Vaste question, vaste sujet. La grande distribution vit sa grande métamorphose. Dans un second podcast avec Philippe Goetzmann, on s'interroge cette fois-ci sur les transformations nécessaires : entre changements démographiques, contraintes écologiques et évolution des attentes des consommateurs, notre invité du jour propose une analyse à la fois lucide et ambitieuse sur l’avenir de la grande distribution.
La grande distribution face à un modèle à réinventer
Selon Philippe Goetzmann, la grande distribution doit opérer une transition fondamentale. Le modèle traditionnel, basé sur l’augmentation des volumes et la baisse des prix, montre ses limites dans un contexte de stagnation démographique et de prise de conscience écologique.
On disait que notre métier, c'était de vendre de plus en plus d'articles de moins en moins chers à de plus en plus de clients. Mais aujourd'hui, il n'y a pas plus de clients, et nous devons agir face aux limites planétaires ».
Pour lui, il ne s’agit pas de prôner une décroissance austère, mais plutôt de repenser la manière dont les besoins des consommateurs sont satisfaits. « La question est : comment assurer la même satisfaction tout en utilisant une approche différente ? ». La réponse passe, selon lui, par une transition vers une économie de service, où les produits ne sont plus le centre mais un simple élément de la réponse aux attentes des clients. « La grande distribution doit passer d’une dimension produit à une dimension service ».
Ce qui intéresse un consommateur, ce n’est pas la machine à laver, mais que sa chemise soit propre »
La grande distribution : une économie de service
L'évolution vers une distribution axée sur les services constitue, pour Philippe Goetzmann, une opportunité majeure. Cette logique servicielle s’appuie sur des concepts innovants qui redéfinissent la relation entre les enseignes et les consommateurs. « La relation client devient essentielle, et le produit doit s’inscrire dans un ensemble plus large.
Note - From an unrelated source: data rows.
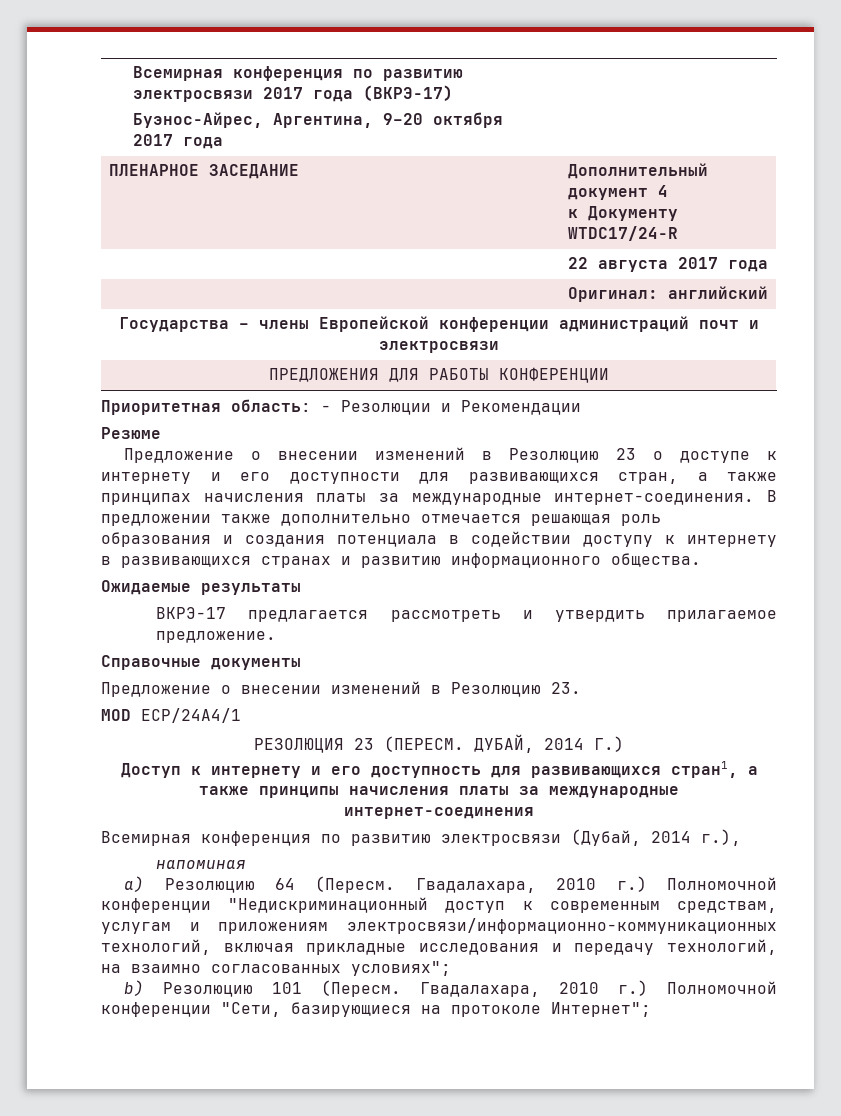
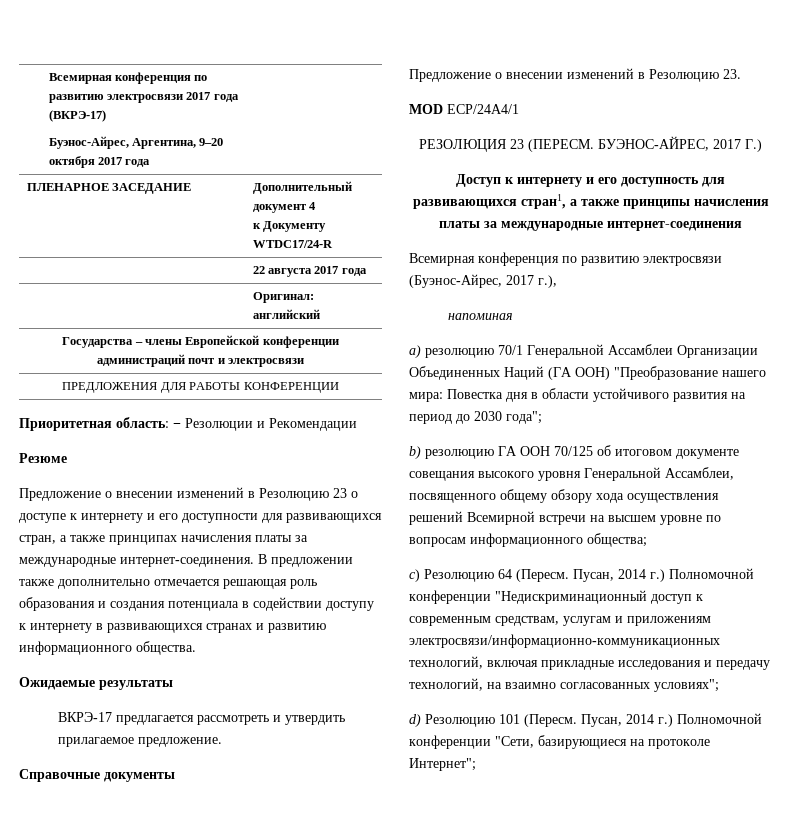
- ДУБАЙ, 2014 Г.)
+ БУЭНОС-АЙРЕС, 2017 Г.)
- Всемирная конференция по развитию электросвязи (Дубай, 2014 г.),
+ Всемирная конференция по развитию электросвязи (Буэнос-Айрес, 2017 г.),
- а) Резолюцию 64 (Пересм.
+ а) резолюцию 70/1 Генеральной Ассамблеи Организации Объединенных Наций (ГА ООН) "Преобразование нашего мира: Повестка дня в области устойчивого развития на период до 2030 года";
+ b) резолюцию ГА ООН 70/125 об итоговом документе совещания высокого уровня Генеральной Ассамблеи, посвященного общему обзору хода осуществления решений Всемирной встречи на высшем уровне по вопросам информационного общества;
+ с) Резолюцию 64 (Пересм.
- Гвадалахара, 2010 г.) Полномочной конференции "Недискриминационный доступ к современным средствам, услугам и приложениям электросвязи/информационно-коммуникационных технологий, включая прикладные исследования и передачу технологий, на взаимно согласованных условиях";
+ Пусан, 2014 г.) Полномочной конференции "Недискриминационный доступ к современным средствам, услугам и приложениям электросвязи/информационно-коммуникационных технологий, включая прикладные исследования и передачу технологий, на взаимно согласованных условиях";
- b) Резолюцию 101 (Пересм.
+ d) Резолюцию 101 (Пересм.
- Гвадалахара, 2010 г.) Полномочной конференции "Сети, базирующиеся на протоколе Интернет";
+ Пусан, 2014 г.) Полномочной конференции "Сети, базирующиеся на протоколе Интернет";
Par exemple, ce qui intéresse un consommateur, ce n’est pas la machine à laver, mais que sa chemise soit propre ».
La grande distribution, forte de sa fréquence de contact avec les consommateurs via l’alimentaire, possède selon lui un atout stratégique.
« La fréquence de visite liée à l’alimentaire est une pépite extraordinaire pour les grands distributeurs, qui doivent capitaliser sur cette relation de proximité pour élargir leur palette de services ».
Cependant, cette transition vers un modèle serviciel s’accompagne de défis organisationnels et culturels. « Cela demande un changement de mindset colossal pour les équipes dirigeantes et une refonte des modèles économiques ». Il évoque également les résistances au changement, inévitables dans des entreprises profondément ancrées dans une logique d’achat et de volume. « Les freins stratégiques, psychologiques et structurels sont nombreux. Mais si la grande distribution continue de penser que son rôle est uniquement d’acheminer des produits, elle va se retrouver en grande tension ».
« Répondre aux besoins des consommateurs, c’est délivrer des effets utiles, aujourd’hui comme demain. »
Une révolution silencieuse
Cette transformation s’inscrit dans un mouvement plus large de changement de paradigme économique et sociétal. « Nous vivons une période comparable à la révolution industrielle. Le modèle de société et le modèle économique sont en train de basculer ». Pour Philippe Goetzmann, la clé est d’incuber de nouveaux modèles tout en gérant la transition avec précaution.
Les modèles de croissance de demain ne sont pas ceux qui ont fait la rentabilité des 40 dernières années. Il s’agit d’ouvrir le champ des possibles ».
Ainsi, la grande distribution a une opportunité unique de se réinventer et de répondre de manière innovante aux défis actuels. Mais cela nécessite une remise en question profonde de son rôle et de ses pratiques, une évolution que Philippe Goetzmann résume par une phrase visionnaire : « répondre aux besoins des consommateurs, c’est délivrer des effets utiles, aujourd’hui comme demain ».